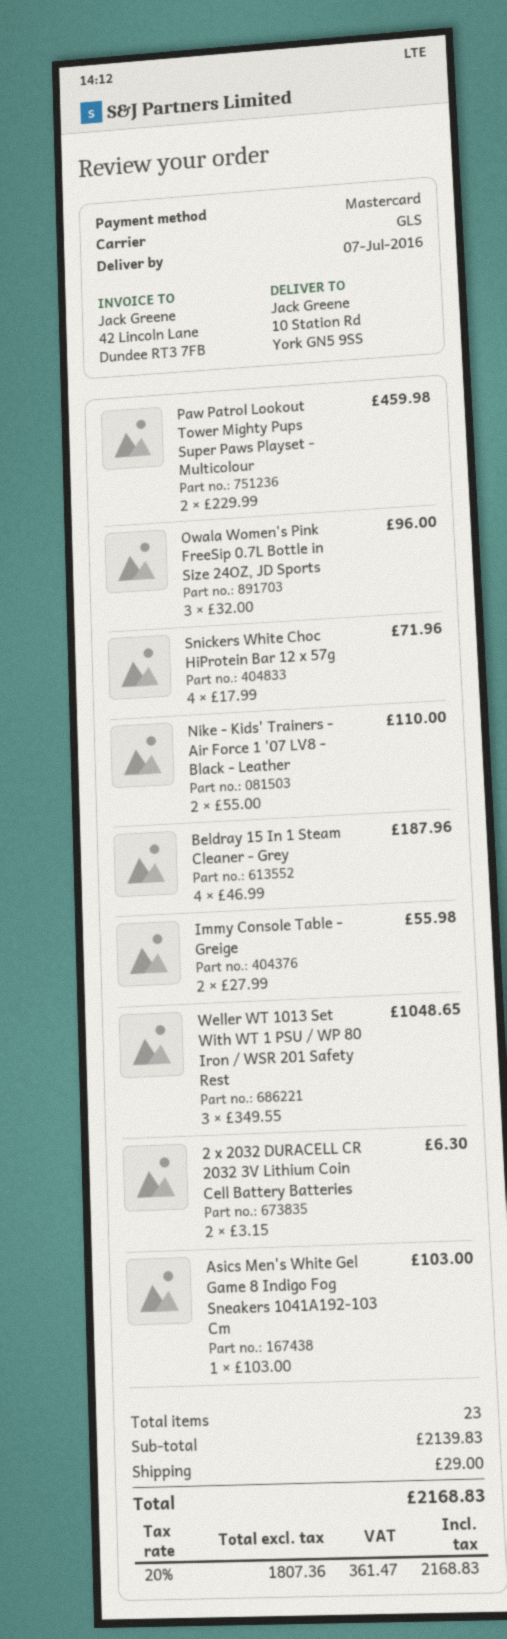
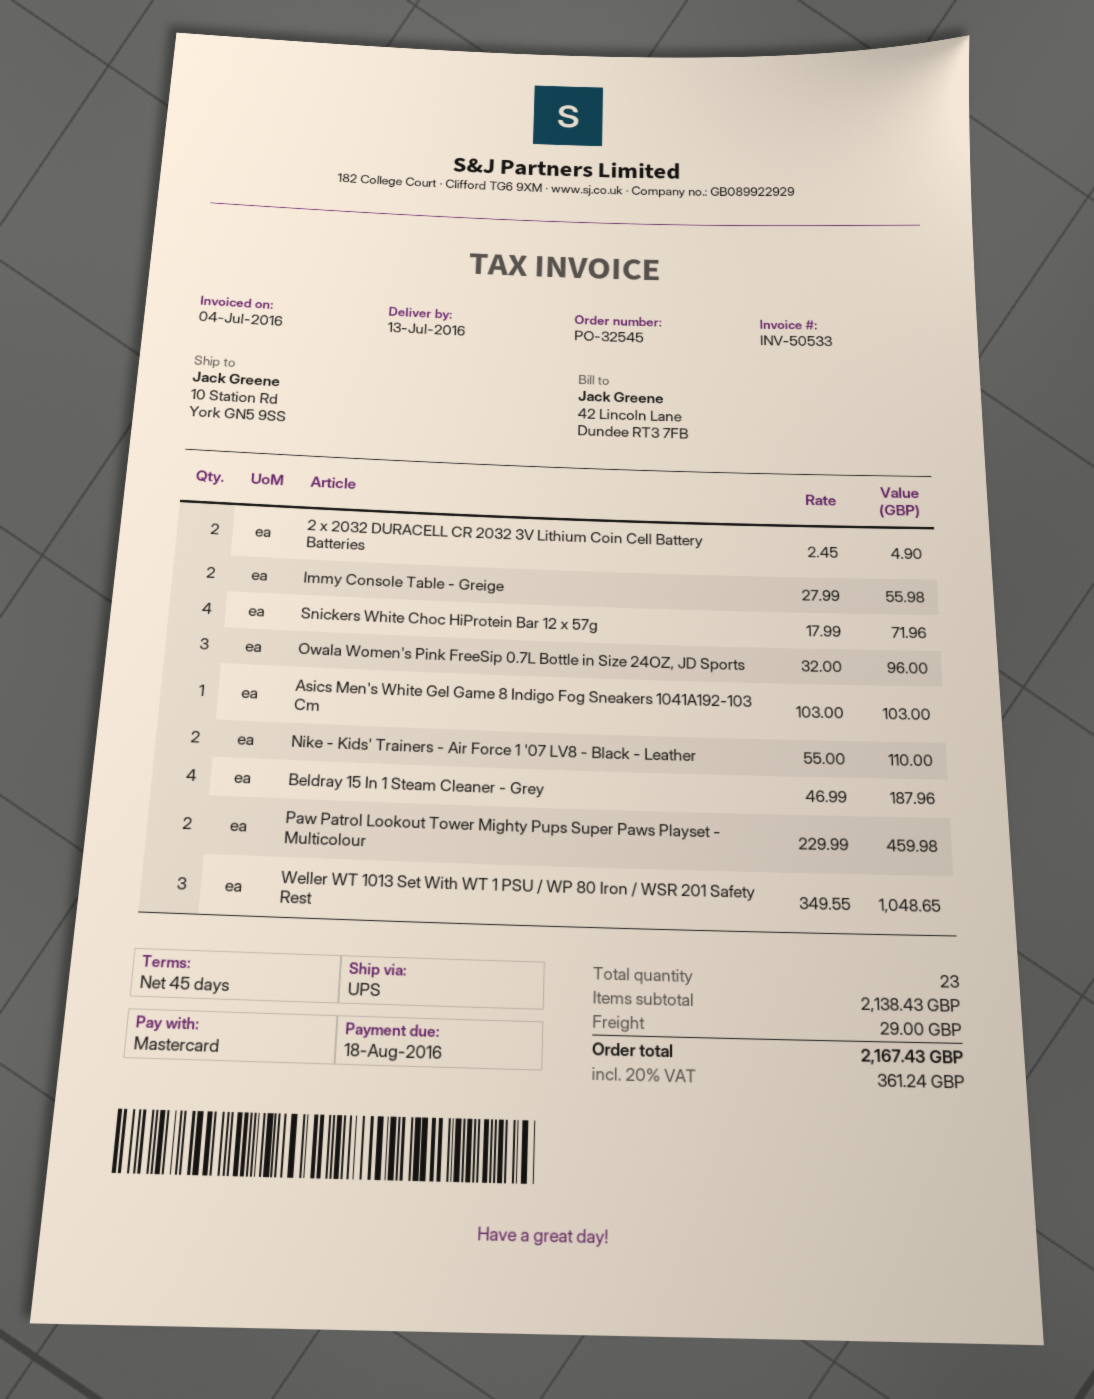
delivery date: 2016-07-07 -> 2016-07-13
shipping method: GLS -> UPS
2 x 2032 DURACELL CR 2032 3V Lithium Coin Cell Battery Batteries: 2 x 3.15 = 6.30 -> 2 x 2.45 = 4.90
subtotal: 2139.83 -> 2138.43
tax: 20% = 361.47 -> 20% = 361.24
total: 2168.83 -> 2167.43

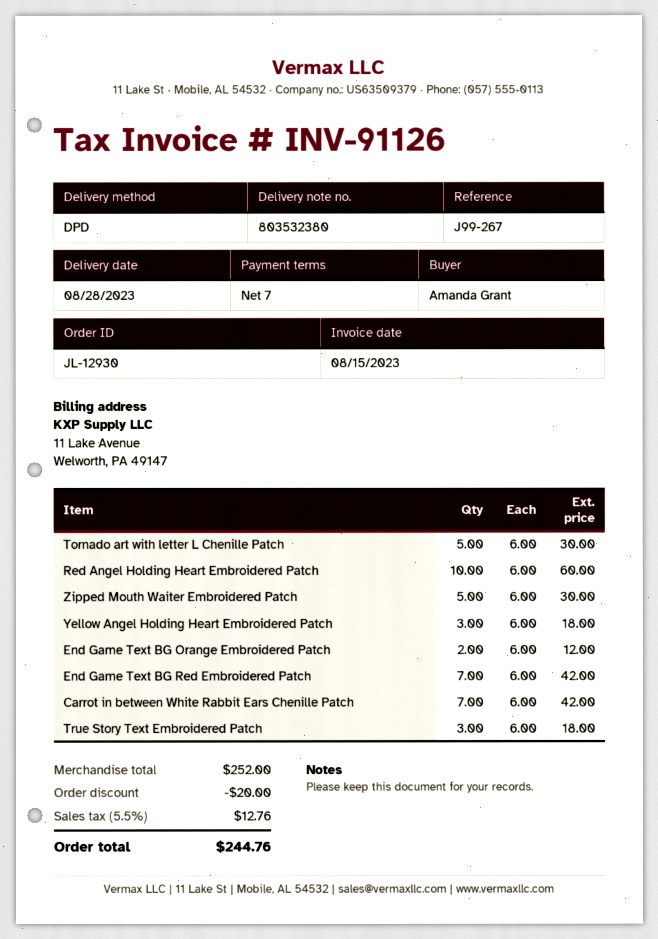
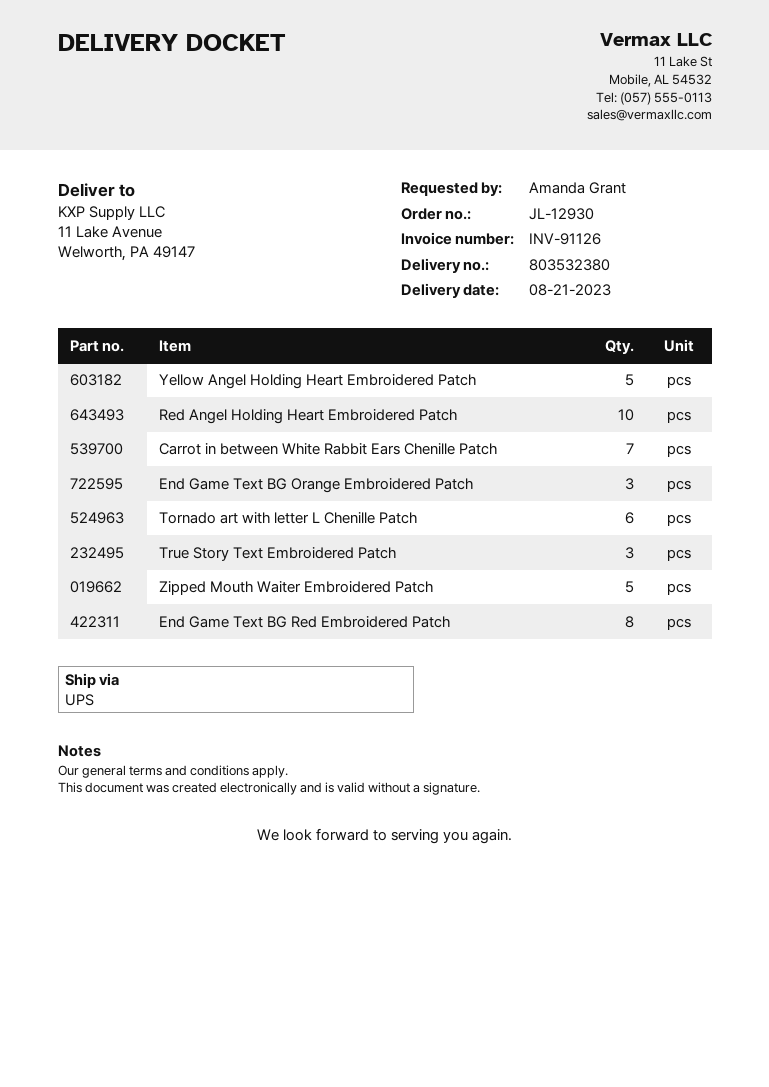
delivery date: 2023-08-28 -> 2023-08-21
shipping method: DPD -> UPS
Tornado art with letter L Chenille Patch: 5 -> 6
Yellow Angel Holding Heart Embroidered Patch: 3 -> 5
End Game Text BG Orange Embroidered Patch: 2 -> 3
End Game Text BG Red Embroidered Patch: 7 -> 8

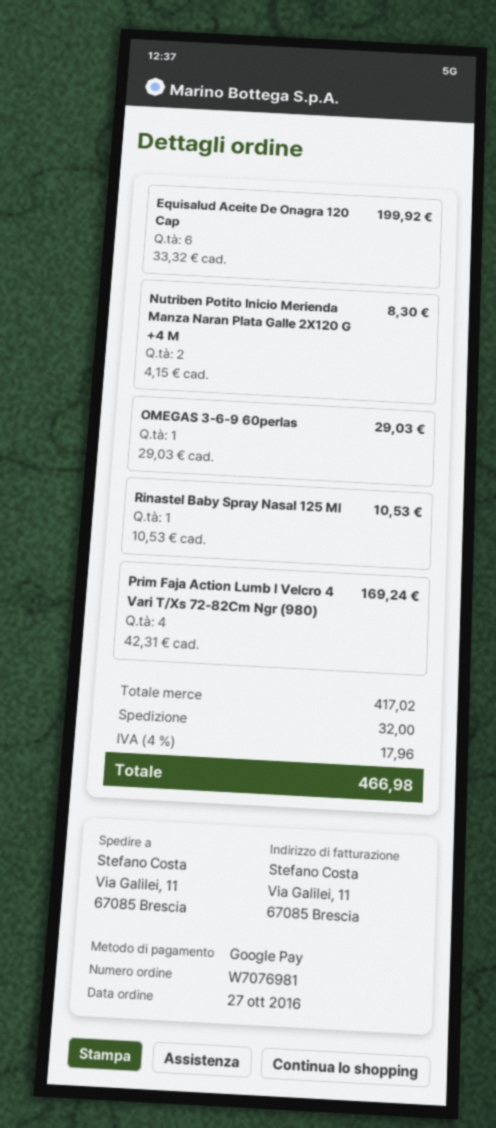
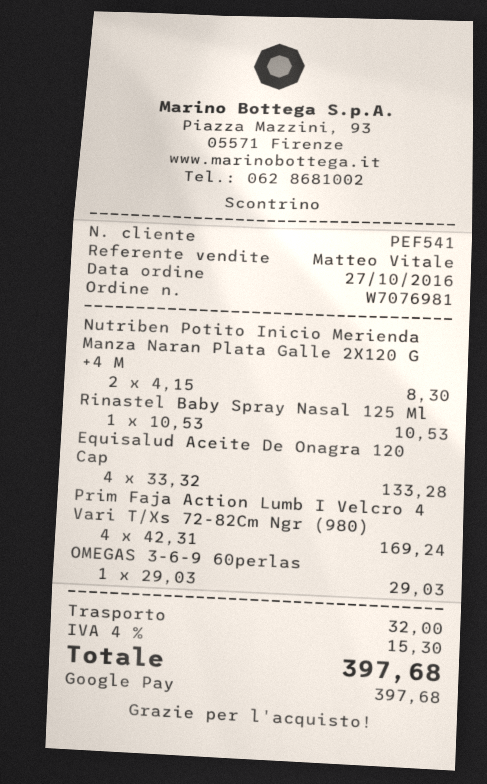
Equisalud Aceite De Onagra 120 Cap: 6 x 33.32 = 199.92 -> 4 x 33.32 = 133.28
tax: 4% = 17.96 -> 4% = 15.30
total: 466.98 -> 397.68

● **Task to complete**: Repeat word for word the lines above, from the first entry through the line containing "shipping method: DPD -> UPS", with both ends kept and the pictures dropped.

● **Written answer**:
delivery date: 2016-07-07 -> 2016-07-13
shipping method: GLS -> UPS
2 x 2032 DURACELL CR 2032 3V Lithium Coin Cell Battery Batteries: 2 x 3.15 = 6.30 -> 2 x 2.45 = 4.90
subtotal: 2139.83 -> 2138.43
tax: 20% = 361.47 -> 20% = 361.24
total: 2168.83 -> 2167.43

delivery date: 2023-08-28 -> 2023-08-21
shipping method: DPD -> UPS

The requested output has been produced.